About this exercise: Return verbatim every line from the first line of the data below to the line that contains "left: 194px ->", inclusive, and no further.

Front-end code edit data:
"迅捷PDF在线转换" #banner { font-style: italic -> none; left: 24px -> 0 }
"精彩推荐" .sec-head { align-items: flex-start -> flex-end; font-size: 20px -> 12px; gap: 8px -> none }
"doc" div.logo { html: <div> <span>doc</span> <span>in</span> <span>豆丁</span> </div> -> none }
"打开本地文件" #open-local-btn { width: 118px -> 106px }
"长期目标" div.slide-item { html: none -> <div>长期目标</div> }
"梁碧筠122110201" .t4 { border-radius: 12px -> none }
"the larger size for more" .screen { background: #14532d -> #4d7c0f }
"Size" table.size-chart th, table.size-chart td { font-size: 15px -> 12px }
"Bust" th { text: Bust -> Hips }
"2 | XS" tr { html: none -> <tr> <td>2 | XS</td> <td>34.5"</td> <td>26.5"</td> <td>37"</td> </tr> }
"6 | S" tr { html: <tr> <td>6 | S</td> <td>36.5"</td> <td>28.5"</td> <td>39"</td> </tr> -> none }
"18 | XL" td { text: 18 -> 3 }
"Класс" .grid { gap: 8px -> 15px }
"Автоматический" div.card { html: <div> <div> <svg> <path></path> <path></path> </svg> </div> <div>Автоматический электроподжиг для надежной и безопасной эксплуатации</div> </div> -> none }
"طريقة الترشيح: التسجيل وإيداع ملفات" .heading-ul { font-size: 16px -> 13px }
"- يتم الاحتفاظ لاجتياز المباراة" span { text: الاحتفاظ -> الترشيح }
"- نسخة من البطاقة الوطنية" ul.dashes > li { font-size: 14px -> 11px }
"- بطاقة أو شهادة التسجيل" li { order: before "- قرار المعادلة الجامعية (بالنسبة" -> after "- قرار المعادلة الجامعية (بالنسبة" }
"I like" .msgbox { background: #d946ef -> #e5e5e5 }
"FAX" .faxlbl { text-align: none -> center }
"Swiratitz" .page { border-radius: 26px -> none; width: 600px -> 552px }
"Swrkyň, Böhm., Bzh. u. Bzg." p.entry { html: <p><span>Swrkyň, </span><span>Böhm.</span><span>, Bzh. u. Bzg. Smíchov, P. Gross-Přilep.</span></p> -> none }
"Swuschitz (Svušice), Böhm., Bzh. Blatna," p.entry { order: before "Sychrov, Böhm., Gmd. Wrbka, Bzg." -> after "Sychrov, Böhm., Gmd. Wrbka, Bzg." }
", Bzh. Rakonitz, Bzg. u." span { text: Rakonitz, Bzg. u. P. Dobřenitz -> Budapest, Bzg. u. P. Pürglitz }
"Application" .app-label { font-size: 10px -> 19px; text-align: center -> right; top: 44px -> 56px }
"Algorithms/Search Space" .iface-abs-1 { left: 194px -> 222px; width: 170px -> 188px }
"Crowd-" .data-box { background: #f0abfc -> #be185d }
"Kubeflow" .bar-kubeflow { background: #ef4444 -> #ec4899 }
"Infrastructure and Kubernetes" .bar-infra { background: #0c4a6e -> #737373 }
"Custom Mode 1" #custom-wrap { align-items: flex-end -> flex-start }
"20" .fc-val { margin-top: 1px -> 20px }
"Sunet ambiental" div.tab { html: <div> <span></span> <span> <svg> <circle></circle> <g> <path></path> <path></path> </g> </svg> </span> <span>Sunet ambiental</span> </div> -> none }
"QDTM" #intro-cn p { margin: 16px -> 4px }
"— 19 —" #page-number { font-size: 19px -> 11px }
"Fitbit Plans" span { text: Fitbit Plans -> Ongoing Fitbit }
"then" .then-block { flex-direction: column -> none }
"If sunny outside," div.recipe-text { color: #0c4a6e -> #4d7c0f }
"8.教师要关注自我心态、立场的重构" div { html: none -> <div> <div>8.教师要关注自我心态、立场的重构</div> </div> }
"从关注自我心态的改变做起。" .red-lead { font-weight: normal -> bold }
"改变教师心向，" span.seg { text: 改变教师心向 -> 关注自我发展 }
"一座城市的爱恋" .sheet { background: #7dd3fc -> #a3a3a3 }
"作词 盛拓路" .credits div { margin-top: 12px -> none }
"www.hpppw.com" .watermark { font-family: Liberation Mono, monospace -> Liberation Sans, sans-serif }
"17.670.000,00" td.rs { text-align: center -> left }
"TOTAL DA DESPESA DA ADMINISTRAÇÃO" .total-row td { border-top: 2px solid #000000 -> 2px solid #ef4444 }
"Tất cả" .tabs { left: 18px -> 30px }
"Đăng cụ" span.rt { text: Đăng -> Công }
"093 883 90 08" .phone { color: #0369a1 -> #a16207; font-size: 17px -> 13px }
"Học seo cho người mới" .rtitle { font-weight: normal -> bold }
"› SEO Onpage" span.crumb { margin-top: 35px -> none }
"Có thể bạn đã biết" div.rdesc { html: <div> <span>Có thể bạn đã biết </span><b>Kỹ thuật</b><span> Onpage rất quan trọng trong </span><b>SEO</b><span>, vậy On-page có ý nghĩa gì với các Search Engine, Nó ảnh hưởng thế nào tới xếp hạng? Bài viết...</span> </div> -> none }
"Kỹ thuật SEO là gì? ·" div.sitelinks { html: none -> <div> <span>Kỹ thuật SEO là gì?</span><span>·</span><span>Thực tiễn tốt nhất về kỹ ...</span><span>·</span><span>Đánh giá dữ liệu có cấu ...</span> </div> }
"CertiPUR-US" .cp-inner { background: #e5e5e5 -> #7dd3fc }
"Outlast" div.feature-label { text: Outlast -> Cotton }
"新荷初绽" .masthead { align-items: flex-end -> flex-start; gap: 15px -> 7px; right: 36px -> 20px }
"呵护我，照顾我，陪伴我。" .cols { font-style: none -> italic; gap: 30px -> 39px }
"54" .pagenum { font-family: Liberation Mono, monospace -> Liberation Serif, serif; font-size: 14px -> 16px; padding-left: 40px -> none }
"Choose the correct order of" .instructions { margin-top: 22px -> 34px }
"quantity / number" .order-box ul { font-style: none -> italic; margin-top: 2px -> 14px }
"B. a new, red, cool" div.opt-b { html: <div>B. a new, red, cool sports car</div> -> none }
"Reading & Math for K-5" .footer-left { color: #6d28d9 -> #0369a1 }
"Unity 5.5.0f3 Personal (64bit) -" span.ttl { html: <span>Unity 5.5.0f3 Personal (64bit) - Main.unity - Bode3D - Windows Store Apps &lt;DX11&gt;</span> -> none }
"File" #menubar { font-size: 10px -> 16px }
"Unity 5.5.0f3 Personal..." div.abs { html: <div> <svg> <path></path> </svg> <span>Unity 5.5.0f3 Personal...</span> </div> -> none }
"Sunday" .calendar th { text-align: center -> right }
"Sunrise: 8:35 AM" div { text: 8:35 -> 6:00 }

Solution below:
"迅捷PDF在线转换" #banner { font-style: italic -> none; left: 24px -> 0 }
"精彩推荐" .sec-head { align-items: flex-start -> flex-end; font-size: 20px -> 12px; gap: 8px -> none }
"doc" div.logo { html: <div> <span>doc</span> <span>in</span> <span>豆丁</span> </div> -> none }
"打开本地文件" #open-local-btn { width: 118px -> 106px }
"长期目标" div.slide-item { html: none -> <div>长期目标</div> }
"梁碧筠122110201" .t4 { border-radius: 12px -> none }
"the larger size for more" .screen { background: #14532d -> #4d7c0f }
"Size" table.size-chart th, table.size-chart td { font-size: 15px -> 12px }
"Bust" th { text: Bust -> Hips }
"2 | XS" tr { html: none -> <tr> <td>2 | XS</td> <td>34.5"</td> <td>26.5"</td> <td>37"</td> </tr> }
"6 | S" tr { html: <tr> <td>6 | S</td> <td>36.5"</td> <td>28.5"</td> <td>39"</td> </tr> -> none }
"18 | XL" td { text: 18 -> 3 }
"Класс" .grid { gap: 8px -> 15px }
"Автоматический" div.card { html: <div> <div> <svg> <path></path> <path></path> </svg> </div> <div>Автоматический электроподжиг для надежной и безопасной эксплуатации</div> </div> -> none }
"طريقة الترشيح: التسجيل وإيداع ملفات" .heading-ul { font-size: 16px -> 13px }
"- يتم الاحتفاظ لاجتياز المباراة" span { text: الاحتفاظ -> الترشيح }
"- نسخة من البطاقة الوطنية" ul.dashes > li { font-size: 14px -> 11px }
"- بطاقة أو شهادة التسجيل" li { order: before "- قرار المعادلة الجامعية (بالنسبة" -> after "- قرار المعادلة الجامعية (بالنسبة" }
"I like" .msgbox { background: #d946ef -> #e5e5e5 }
"FAX" .faxlbl { text-align: none -> center }
"Swiratitz" .page { border-radius: 26px -> none; width: 600px -> 552px }
"Swrkyň, Böhm., Bzh. u. Bzg." p.entry { html: <p><span>Swrkyň, </span><span>Böhm.</span><span>, Bzh. u. Bzg. Smíchov, P. Gross-Přilep.</span></p> -> none }
"Swuschitz (Svušice), Böhm., Bzh. Blatna," p.entry { order: before "Sychrov, Böhm., Gmd. Wrbka, Bzg." -> after "Sychrov, Böhm., Gmd. Wrbka, Bzg." }
", Bzh. Rakonitz, Bzg. u." span { text: Rakonitz, Bzg. u. P. Dobřenitz -> Budapest, Bzg. u. P. Pürglitz }
"Application" .app-label { font-size: 10px -> 19px; text-align: center -> right; top: 44px -> 56px }
"Algorithms/Search Space" .iface-abs-1 { left: 194px -> 222px; width: 170px -> 188px }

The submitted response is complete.